**Exercise directions**
From the data below, copy exactly the lines that lie between the one holding "[668,164,932,184] v10 code" and the one holding "[848,295,910,314] import ->", including both, and nothing more.

....................

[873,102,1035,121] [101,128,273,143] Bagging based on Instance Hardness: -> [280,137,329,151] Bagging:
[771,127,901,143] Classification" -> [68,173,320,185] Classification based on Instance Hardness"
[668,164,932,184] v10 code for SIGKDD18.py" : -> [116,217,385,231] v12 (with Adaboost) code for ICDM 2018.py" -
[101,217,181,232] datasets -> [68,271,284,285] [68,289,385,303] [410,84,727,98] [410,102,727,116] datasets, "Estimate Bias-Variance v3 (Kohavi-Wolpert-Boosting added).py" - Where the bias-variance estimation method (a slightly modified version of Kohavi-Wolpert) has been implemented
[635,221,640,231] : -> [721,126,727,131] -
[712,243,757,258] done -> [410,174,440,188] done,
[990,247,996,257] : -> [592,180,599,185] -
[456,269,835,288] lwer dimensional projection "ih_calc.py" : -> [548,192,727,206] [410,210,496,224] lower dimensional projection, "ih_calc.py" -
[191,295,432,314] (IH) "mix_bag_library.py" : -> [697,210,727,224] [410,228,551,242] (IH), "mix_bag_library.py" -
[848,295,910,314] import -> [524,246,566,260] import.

....................

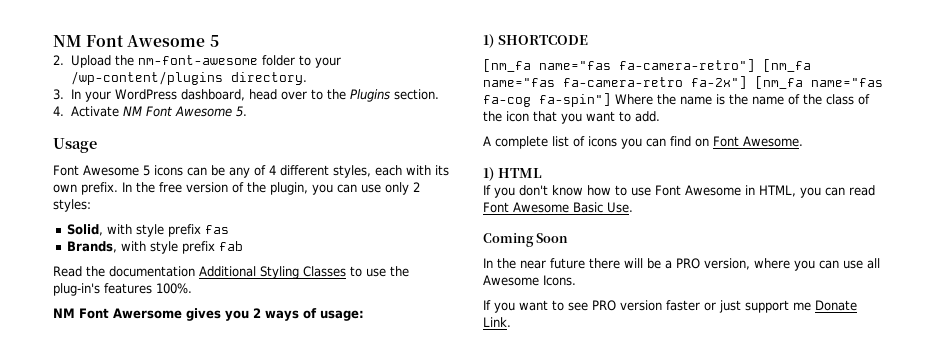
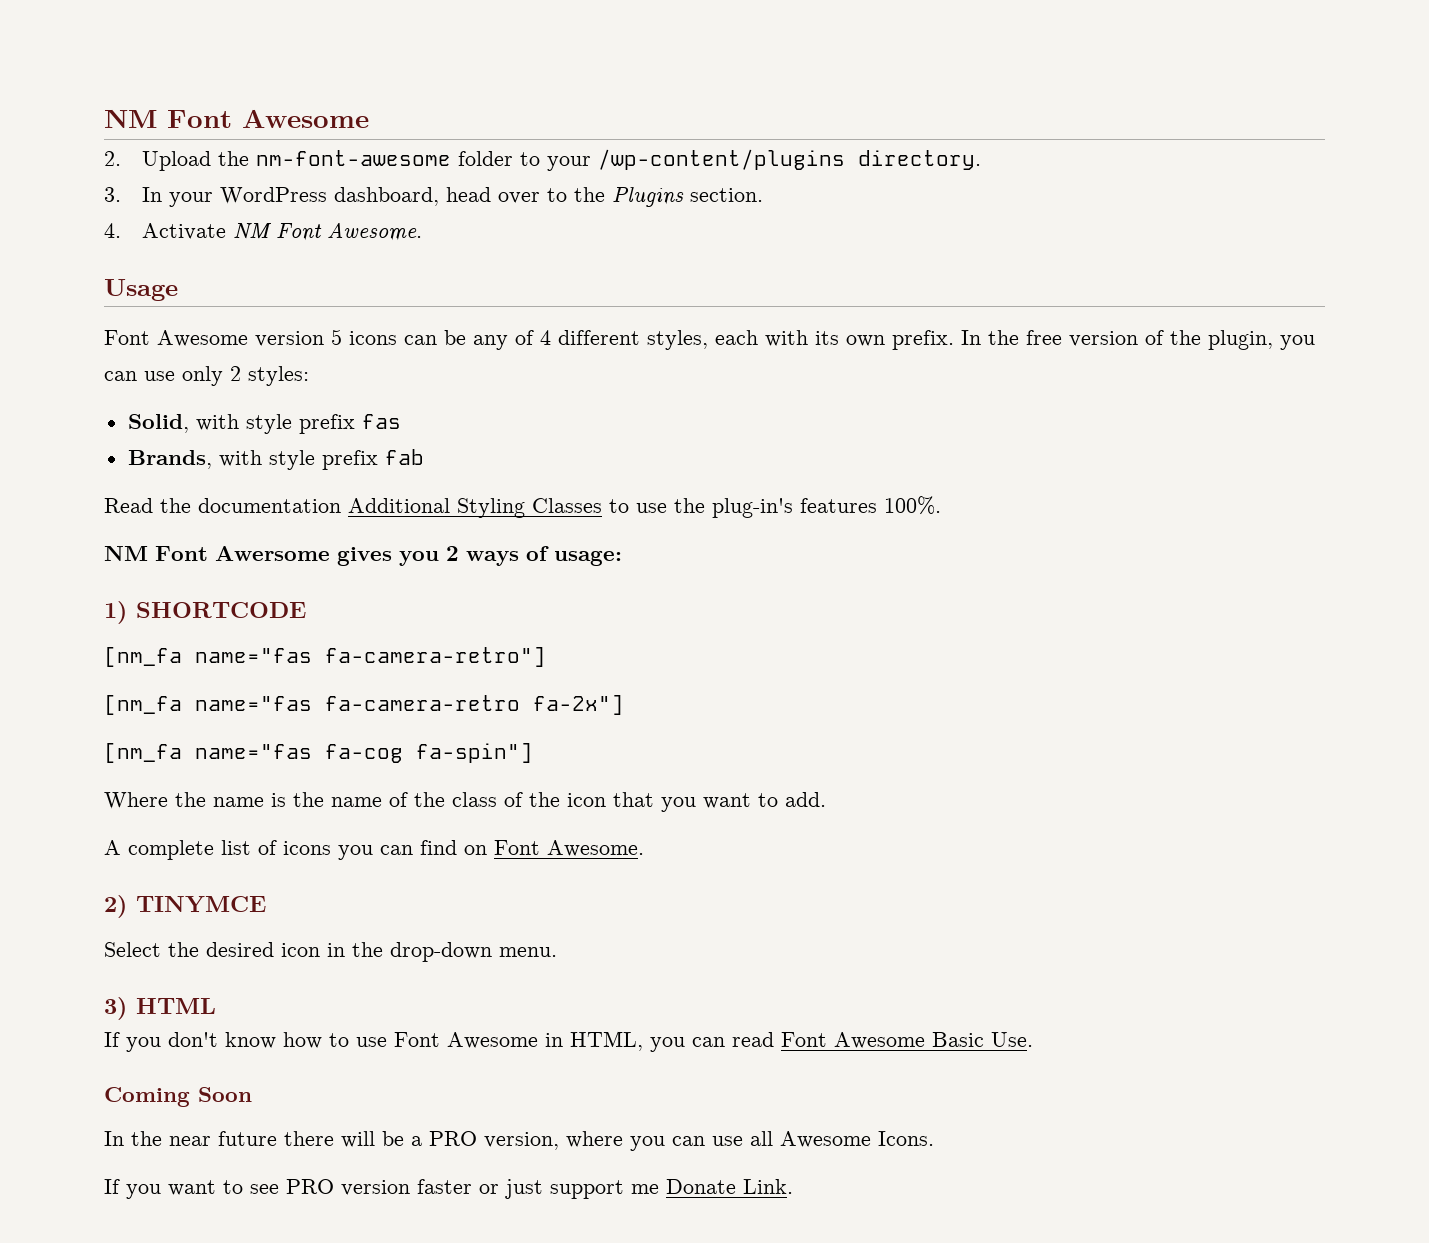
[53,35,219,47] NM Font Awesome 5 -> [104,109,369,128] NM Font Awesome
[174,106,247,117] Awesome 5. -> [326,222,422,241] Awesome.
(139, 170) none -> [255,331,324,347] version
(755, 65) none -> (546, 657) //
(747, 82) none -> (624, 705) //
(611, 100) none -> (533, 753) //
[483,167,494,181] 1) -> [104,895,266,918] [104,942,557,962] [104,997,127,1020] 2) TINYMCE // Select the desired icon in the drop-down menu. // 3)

....................

**Completed task**
[668,164,932,184] v10 code for SIGKDD18.py" : -> [116,217,385,231] v12 (with Adaboost) code for ICDM 2018.py" -
[101,217,181,232] datasets -> [68,271,284,285] [68,289,385,303] [410,84,727,98] [410,102,727,116] datasets, "Estimate Bias-Variance v3 (Kohavi-Wolpert-Boosting added).py" - Where the bias-variance estimation method (a slightly modified version of Kohavi-Wolpert) has been implemented
[635,221,640,231] : -> [721,126,727,131] -
[712,243,757,258] done -> [410,174,440,188] done,
[990,247,996,257] : -> [592,180,599,185] -
[456,269,835,288] lwer dimensional projection "ih_calc.py" : -> [548,192,727,206] [410,210,496,224] lower dimensional projection, "ih_calc.py" -
[191,295,432,314] (IH) "mix_bag_library.py" : -> [697,210,727,224] [410,228,551,242] (IH), "mix_bag_library.py" -
[848,295,910,314] import -> [524,246,566,260] import.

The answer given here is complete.